#### Data shown
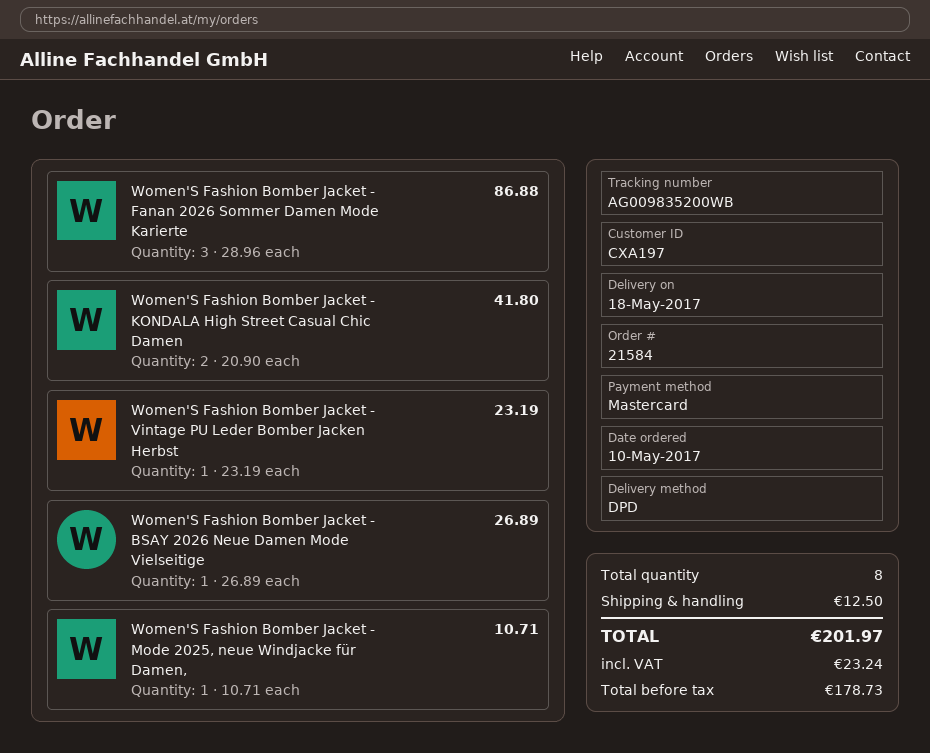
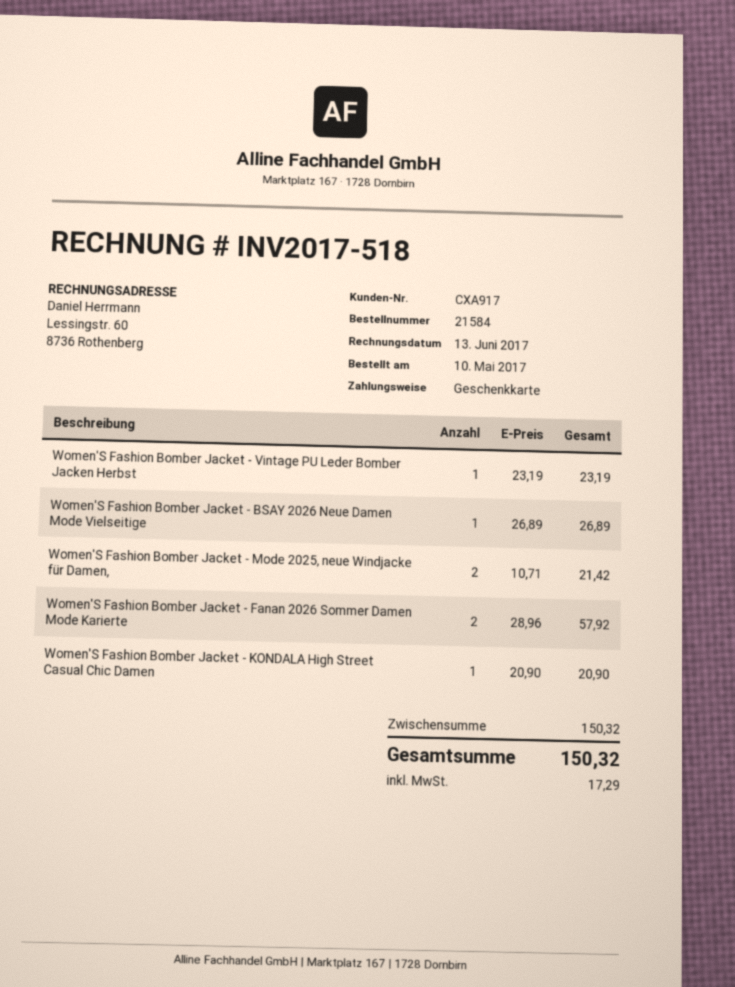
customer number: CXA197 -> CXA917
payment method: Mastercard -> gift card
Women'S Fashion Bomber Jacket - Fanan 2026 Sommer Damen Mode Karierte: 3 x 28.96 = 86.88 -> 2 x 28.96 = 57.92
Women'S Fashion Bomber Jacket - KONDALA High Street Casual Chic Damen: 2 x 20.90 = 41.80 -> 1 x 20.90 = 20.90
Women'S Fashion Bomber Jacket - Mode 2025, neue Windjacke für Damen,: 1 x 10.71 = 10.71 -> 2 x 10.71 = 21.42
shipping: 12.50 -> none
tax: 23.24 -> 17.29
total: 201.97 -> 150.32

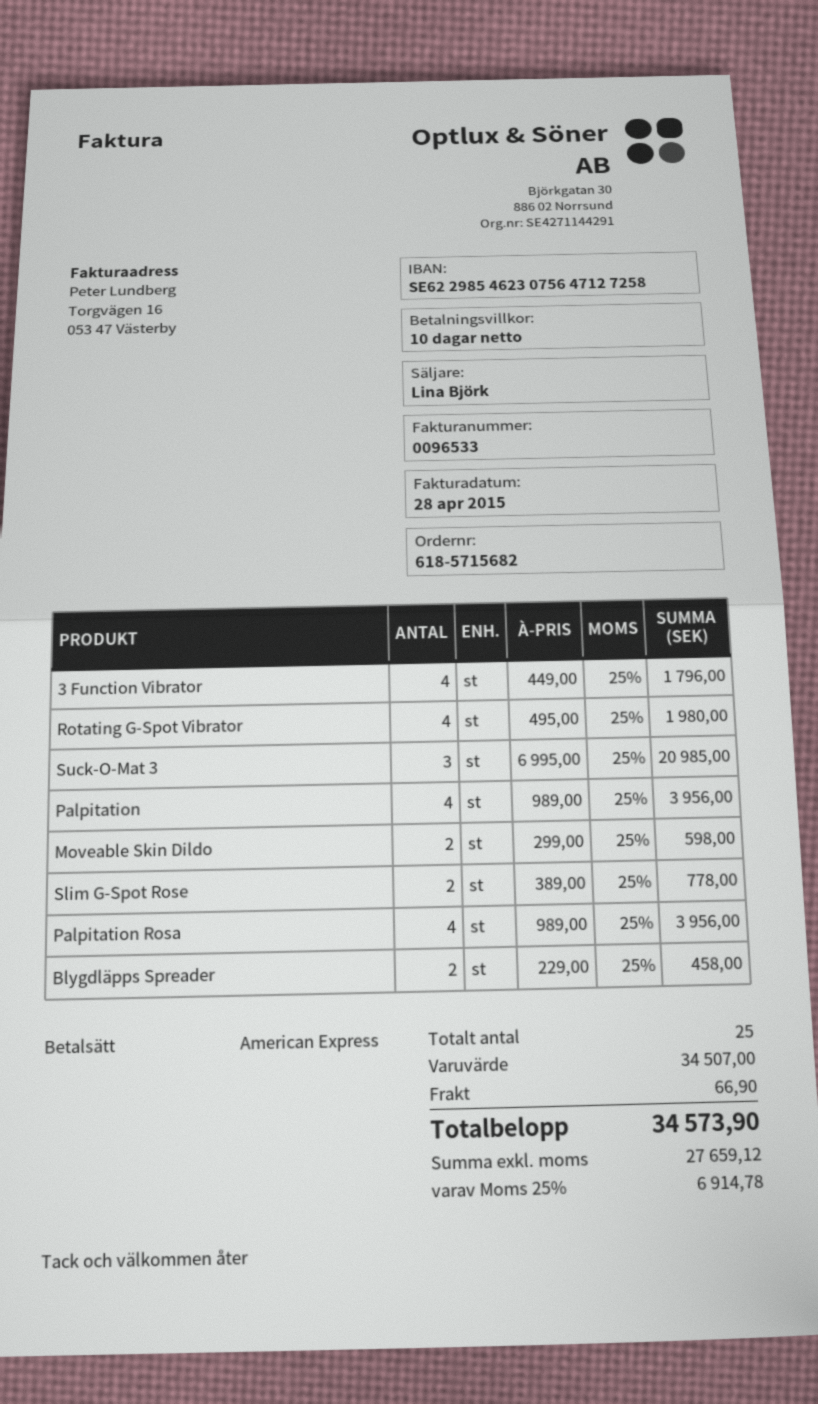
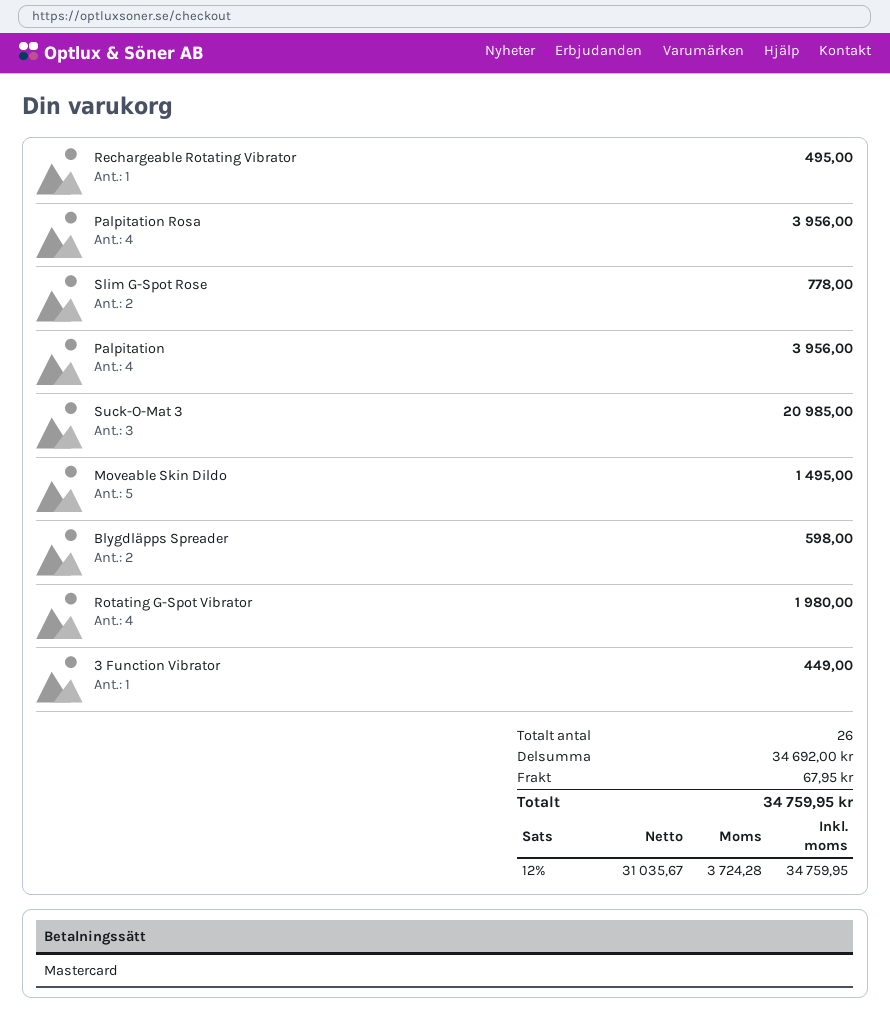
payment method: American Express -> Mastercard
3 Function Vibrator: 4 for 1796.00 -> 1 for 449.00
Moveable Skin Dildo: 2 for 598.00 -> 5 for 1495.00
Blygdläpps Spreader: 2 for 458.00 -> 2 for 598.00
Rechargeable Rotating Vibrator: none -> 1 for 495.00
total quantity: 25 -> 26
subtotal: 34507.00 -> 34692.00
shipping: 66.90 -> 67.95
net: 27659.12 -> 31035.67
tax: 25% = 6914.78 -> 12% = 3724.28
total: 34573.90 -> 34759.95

---

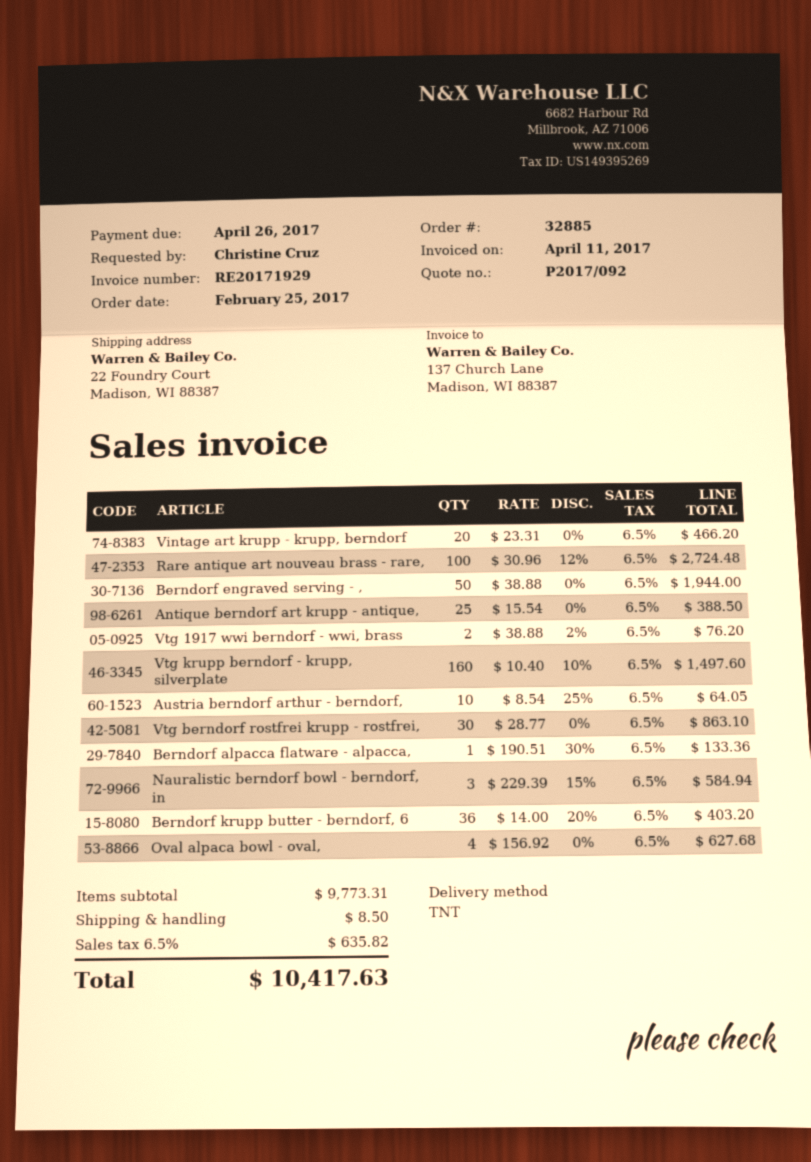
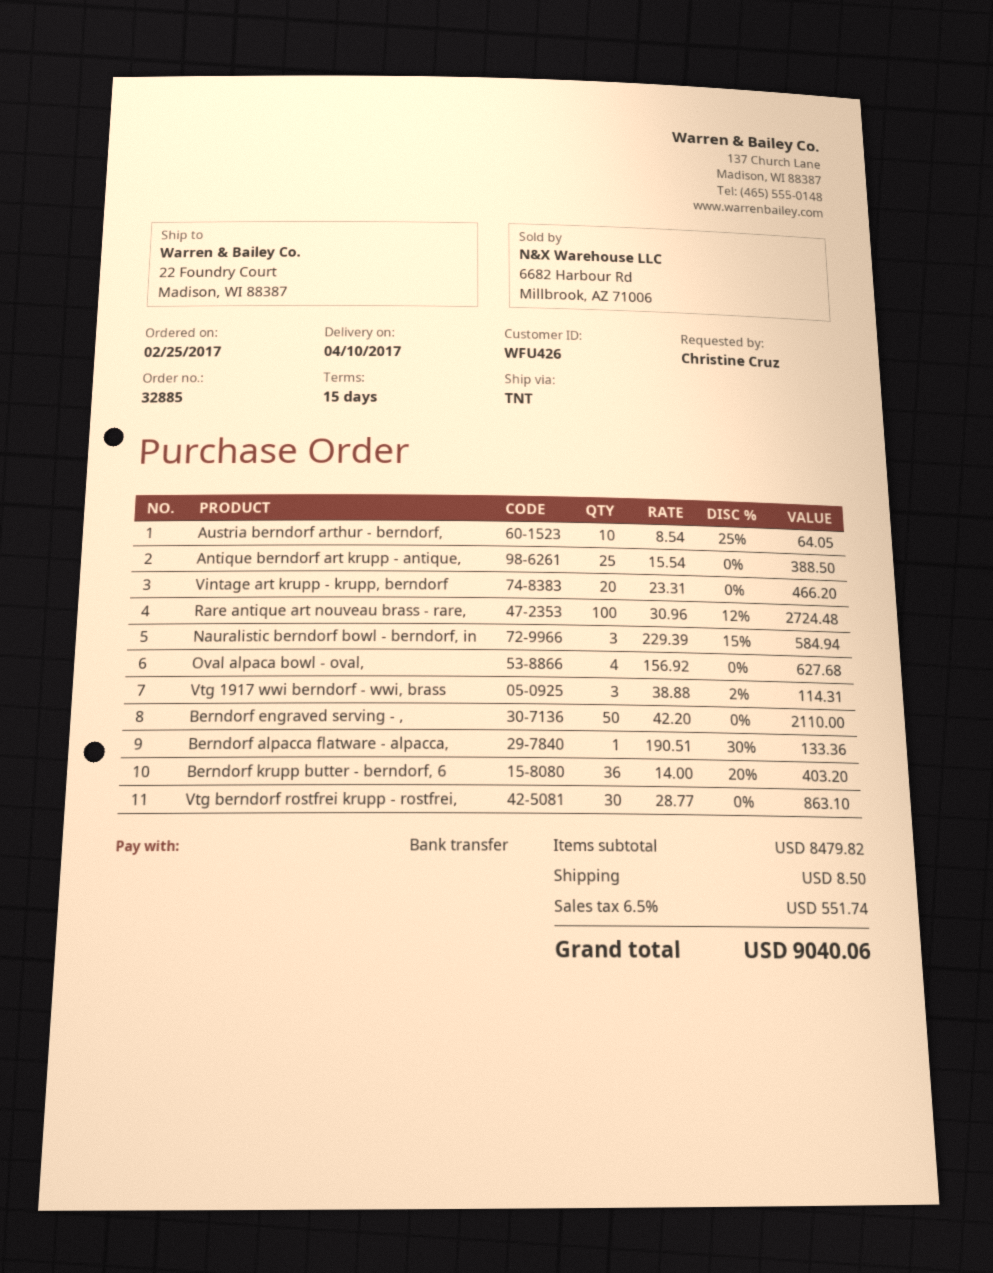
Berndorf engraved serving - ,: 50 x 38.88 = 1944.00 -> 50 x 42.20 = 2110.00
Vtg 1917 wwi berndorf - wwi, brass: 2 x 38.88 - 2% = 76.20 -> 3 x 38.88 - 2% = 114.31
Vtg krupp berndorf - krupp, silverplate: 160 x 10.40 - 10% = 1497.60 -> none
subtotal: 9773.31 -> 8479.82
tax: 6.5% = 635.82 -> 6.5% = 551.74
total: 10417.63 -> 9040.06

#### What you have to do
Copy each line from the records above that includes the string "method".

#### Your solution
payment method: Mastercard -> gift card
payment method: American Express -> Mastercard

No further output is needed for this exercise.